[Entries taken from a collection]
================================
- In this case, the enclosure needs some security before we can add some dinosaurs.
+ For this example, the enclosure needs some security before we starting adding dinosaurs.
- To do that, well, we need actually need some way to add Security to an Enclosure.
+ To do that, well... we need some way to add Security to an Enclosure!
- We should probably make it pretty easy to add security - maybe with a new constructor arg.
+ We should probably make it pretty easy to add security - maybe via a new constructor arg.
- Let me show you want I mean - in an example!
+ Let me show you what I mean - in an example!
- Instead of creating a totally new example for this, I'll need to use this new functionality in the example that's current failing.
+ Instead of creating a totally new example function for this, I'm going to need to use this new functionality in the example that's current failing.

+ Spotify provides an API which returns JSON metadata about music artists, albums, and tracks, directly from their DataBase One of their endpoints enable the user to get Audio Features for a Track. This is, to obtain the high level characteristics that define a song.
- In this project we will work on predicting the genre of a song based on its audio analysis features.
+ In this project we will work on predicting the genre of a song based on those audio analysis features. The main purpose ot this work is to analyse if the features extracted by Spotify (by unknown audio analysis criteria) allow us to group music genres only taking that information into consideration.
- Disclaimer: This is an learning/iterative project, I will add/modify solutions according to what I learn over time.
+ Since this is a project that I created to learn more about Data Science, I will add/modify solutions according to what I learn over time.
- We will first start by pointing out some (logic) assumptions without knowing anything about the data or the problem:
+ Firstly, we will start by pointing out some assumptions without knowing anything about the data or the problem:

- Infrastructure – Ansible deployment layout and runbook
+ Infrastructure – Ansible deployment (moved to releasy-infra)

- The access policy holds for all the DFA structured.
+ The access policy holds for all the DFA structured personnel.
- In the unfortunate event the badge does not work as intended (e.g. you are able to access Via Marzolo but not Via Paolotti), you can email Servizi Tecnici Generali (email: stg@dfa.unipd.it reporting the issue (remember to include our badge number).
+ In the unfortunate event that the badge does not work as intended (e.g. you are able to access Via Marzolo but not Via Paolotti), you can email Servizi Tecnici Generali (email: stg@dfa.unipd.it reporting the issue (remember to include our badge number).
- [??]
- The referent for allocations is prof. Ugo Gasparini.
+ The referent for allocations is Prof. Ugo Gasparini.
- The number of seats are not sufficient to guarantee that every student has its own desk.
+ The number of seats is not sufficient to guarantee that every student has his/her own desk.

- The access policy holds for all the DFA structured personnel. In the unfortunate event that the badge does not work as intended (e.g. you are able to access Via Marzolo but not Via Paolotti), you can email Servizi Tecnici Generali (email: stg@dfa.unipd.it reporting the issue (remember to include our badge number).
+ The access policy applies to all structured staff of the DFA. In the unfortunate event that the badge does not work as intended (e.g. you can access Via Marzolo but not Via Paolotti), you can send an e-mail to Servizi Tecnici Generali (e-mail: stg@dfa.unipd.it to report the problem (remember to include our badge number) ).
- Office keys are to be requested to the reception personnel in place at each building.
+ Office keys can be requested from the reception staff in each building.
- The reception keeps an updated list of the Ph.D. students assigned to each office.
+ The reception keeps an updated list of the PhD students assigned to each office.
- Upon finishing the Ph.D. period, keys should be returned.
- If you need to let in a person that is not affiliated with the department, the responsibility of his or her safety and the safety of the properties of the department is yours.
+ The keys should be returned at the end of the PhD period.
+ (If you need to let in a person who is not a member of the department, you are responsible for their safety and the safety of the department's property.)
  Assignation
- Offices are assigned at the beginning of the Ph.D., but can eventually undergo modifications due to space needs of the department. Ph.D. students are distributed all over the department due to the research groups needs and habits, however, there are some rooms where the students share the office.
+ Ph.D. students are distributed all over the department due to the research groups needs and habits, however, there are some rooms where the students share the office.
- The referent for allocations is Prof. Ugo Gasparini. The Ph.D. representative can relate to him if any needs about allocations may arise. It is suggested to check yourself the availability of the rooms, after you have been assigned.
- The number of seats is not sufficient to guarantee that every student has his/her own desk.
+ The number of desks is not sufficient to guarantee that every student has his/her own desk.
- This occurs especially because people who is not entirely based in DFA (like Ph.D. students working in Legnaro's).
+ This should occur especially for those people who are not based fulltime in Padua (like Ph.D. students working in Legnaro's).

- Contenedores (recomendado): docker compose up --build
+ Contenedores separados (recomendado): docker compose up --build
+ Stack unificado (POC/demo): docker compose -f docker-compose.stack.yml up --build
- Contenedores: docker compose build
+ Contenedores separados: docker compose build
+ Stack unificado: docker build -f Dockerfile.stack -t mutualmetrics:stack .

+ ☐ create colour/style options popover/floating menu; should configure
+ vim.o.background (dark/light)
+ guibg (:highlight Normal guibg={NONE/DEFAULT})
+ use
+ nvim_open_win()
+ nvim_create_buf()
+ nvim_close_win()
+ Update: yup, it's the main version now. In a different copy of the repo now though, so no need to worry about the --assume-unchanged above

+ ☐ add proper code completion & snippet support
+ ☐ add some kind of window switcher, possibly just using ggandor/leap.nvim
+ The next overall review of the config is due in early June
================================
What to work on: The full set of entries above should be given again exactly.

Result for this task:
- In this case, the enclosure needs some security before we can add some dinosaurs.
+ For this example, the enclosure needs some security before we starting adding dinosaurs.
- To do that, well, we need actually need some way to add Security to an Enclosure.
+ To do that, well... we need some way to add Security to an Enclosure!
- We should probably make it pretty easy to add security - maybe with a new constructor arg.
+ We should probably make it pretty easy to add security - maybe via a new constructor arg.
- Let me show you want I mean - in an example!
+ Let me show you what I mean - in an example!
- Instead of creating a totally new example for this, I'll need to use this new functionality in the example that's current failing.
+ Instead of creating a totally new example function for this, I'm going to need to use this new functionality in the example that's current failing.

+ Spotify provides an API which returns JSON metadata about music artists, albums, and tracks, directly from their DataBase One of their endpoints enable the user to get Audio Features for a Track. This is, to obtain the high level characteristics that define a song.
- In this project we will work on predicting the genre of a song based on its audio analysis features.
+ In this project we will work on predicting the genre of a song based on those audio analysis features. The main purpose ot this work is to analyse if the features extracted by Spotify (by unknown audio analysis criteria) allow us to group music genres only taking that information into consideration.
- Disclaimer: This is an learning/iterative project, I will add/modify solutions according to what I learn over time.
+ Since this is a project that I created to learn more about Data Science, I will add/modify solutions according to what I learn over time.
- We will first start by pointing out some (logic) assumptions without knowing anything about the data or the problem:
+ Firstly, we will start by pointing out some assumptions without knowing anything about the data or the problem:

- Infrastructure – Ansible deployment layout and runbook
+ Infrastructure – Ansible deployment (moved to releasy-infra)

- The access policy holds for all the DFA structured.
+ The access policy holds for all the DFA structured personnel.
- In the unfortunate event the badge does not work as intended (e.g. you are able to access Via Marzolo but not Via Paolotti), you can email Servizi Tecnici Generali (email: stg@dfa.unipd.it reporting the issue (remember to include our badge number).
+ In the unfortunate event that the badge does not work as intended (e.g. you are able to access Via Marzolo but not Via Paolotti), you can email Servizi Tecnici Generali (email: stg@dfa.unipd.it reporting the issue (remember to include our badge number).
- [??]
- The referent for allocations is prof. Ugo Gasparini.
+ The referent for allocations is Prof. Ugo Gasparini.
- The number of seats are not sufficient to guarantee that every student has its own desk.
+ The number of seats is not sufficient to guarantee that every student has his/her own desk.

- The access policy holds for all the DFA structured personnel. In the unfortunate event that the badge does not work as intended (e.g. you are able to access Via Marzolo but not Via Paolotti), you can email Servizi Tecnici Generali (email: stg@dfa.unipd.it reporting the issue (remember to include our badge number).
+ The access policy applies to all structured staff of the DFA. In the unfortunate event that the badge does not work as intended (e.g. you can access Via Marzolo but not Via Paolotti), you can send an e-mail to Servizi Tecnici Generali (e-mail: stg@dfa.unipd.it to report the problem (remember to include our badge number) ).
- Office keys are to be requested to the reception personnel in place at each building.
+ Office keys can be requested from the reception staff in each building.
- The reception keeps an updated list of the Ph.D. students assigned to each office.
+ The reception keeps an updated list of the PhD students assigned to each office.
- Upon finishing the Ph.D. period, keys should be returned.
- If you need to let in a person that is not affiliated with the department, the responsibility of his or her safety and the safety of the properties of the department is yours.
+ The keys should be returned at the end of the PhD period.
+ (If you need to let in a person who is not a member of the department, you are responsible for their safety and the safety of the department's property.)
  Assignation
- Offices are assigned at the beginning of the Ph.D., but can eventually undergo modifications due to space needs of the department. Ph.D. students are distributed all over the department due to the research groups needs and habits, however, there are some rooms where the students share the office.
+ Ph.D. students are distributed all over the department due to the research groups needs and habits, however, there are some rooms where the students share the office.
- The referent for allocations is Prof. Ugo Gasparini. The Ph.D. representative can relate to him if any needs about allocations may arise. It is suggested to check yourself the availability of the rooms, after you have been assigned.
- The number of seats is not sufficient to guarantee that every student has his/her own desk.
+ The number of desks is not sufficient to guarantee that every student has his/her own desk.
- This occurs especially because people who is not entirely based in DFA (like Ph.D. students working in Legnaro's).
+ This should occur especially for those people who are not based fulltime in Padua (like Ph.D. students working in Legnaro's).

- Contenedores (recomendado): docker compose up --build
+ Contenedores separados (recomendado): docker compose up --build
+ Stack unificado (POC/demo): docker compose -f docker-compose.stack.yml up --build
- Contenedores: docker compose build
+ Contenedores separados: docker compose build
+ Stack unificado: docker build -f Dockerfile.stack -t mutualmetrics:stack .

+ ☐ create colour/style options popover/floating menu; should configure
+ vim.o.background (dark/light)
+ guibg (:highlight Normal guibg={NONE/DEFAULT})
+ use
+ nvim_open_win()
+ nvim_create_buf()
+ nvim_close_win()
+ Update: yup, it's the main version now. In a different copy of the repo now though, so no need to worry about the --assume-unchanged above

+ ☐ add proper code completion & snippet support
+ ☐ add some kind of window switcher, possibly just using ggandor/leap.nvim
+ The next overall review of the config is due in early June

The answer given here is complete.